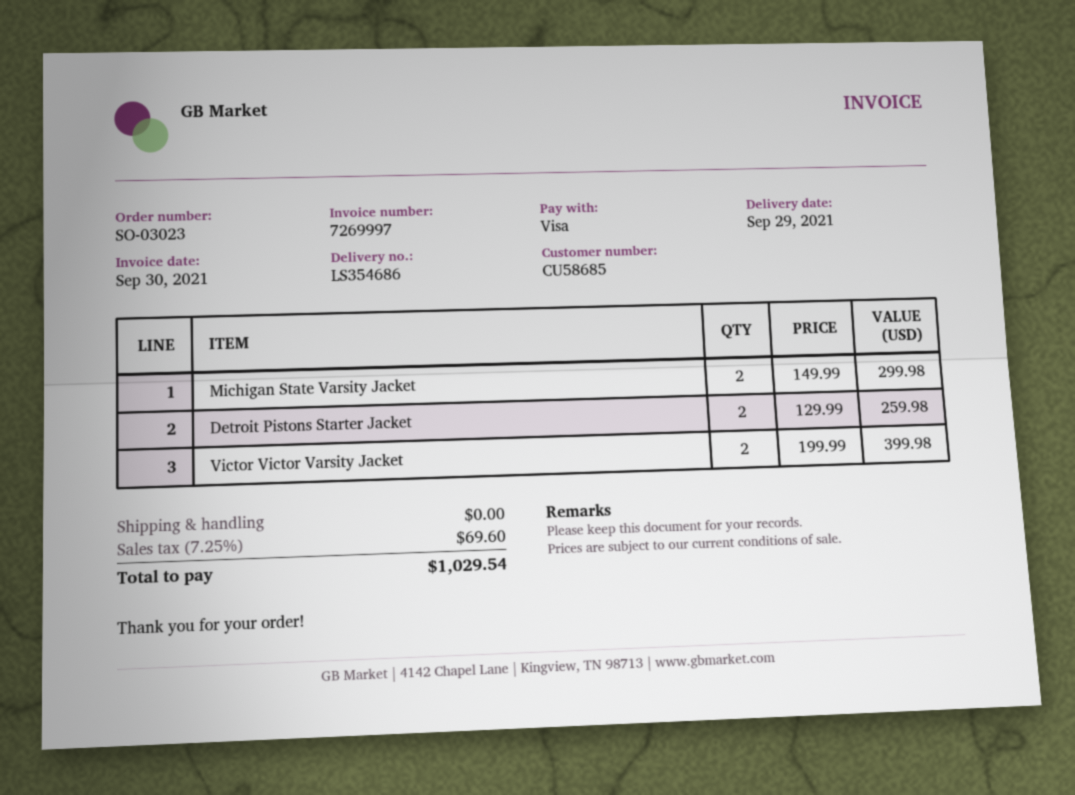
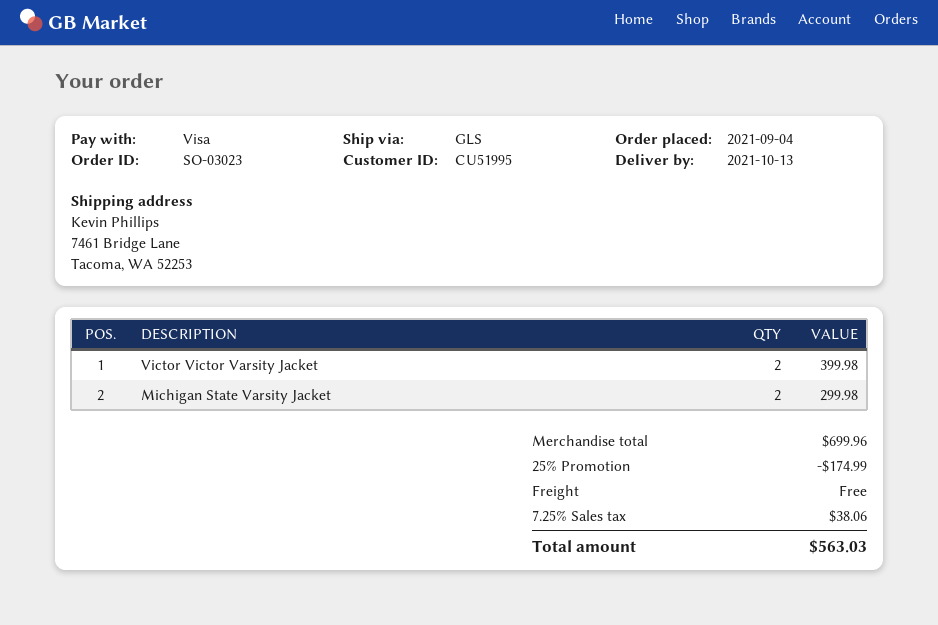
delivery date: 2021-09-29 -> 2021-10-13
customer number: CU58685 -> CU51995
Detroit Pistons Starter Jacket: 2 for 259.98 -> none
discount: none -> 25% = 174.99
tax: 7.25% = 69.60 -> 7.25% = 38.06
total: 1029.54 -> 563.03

○ ○ ○ ○ ○

▸ The task:
Output each line above exactly. Skip the images.

▸ Answer for this exercise:
delivery date: 2021-09-29 -> 2021-10-13
customer number: CU58685 -> CU51995
Detroit Pistons Starter Jacket: 2 for 259.98 -> none
discount: none -> 25% = 174.99
tax: 7.25% = 69.60 -> 7.25% = 38.06
total: 1029.54 -> 563.03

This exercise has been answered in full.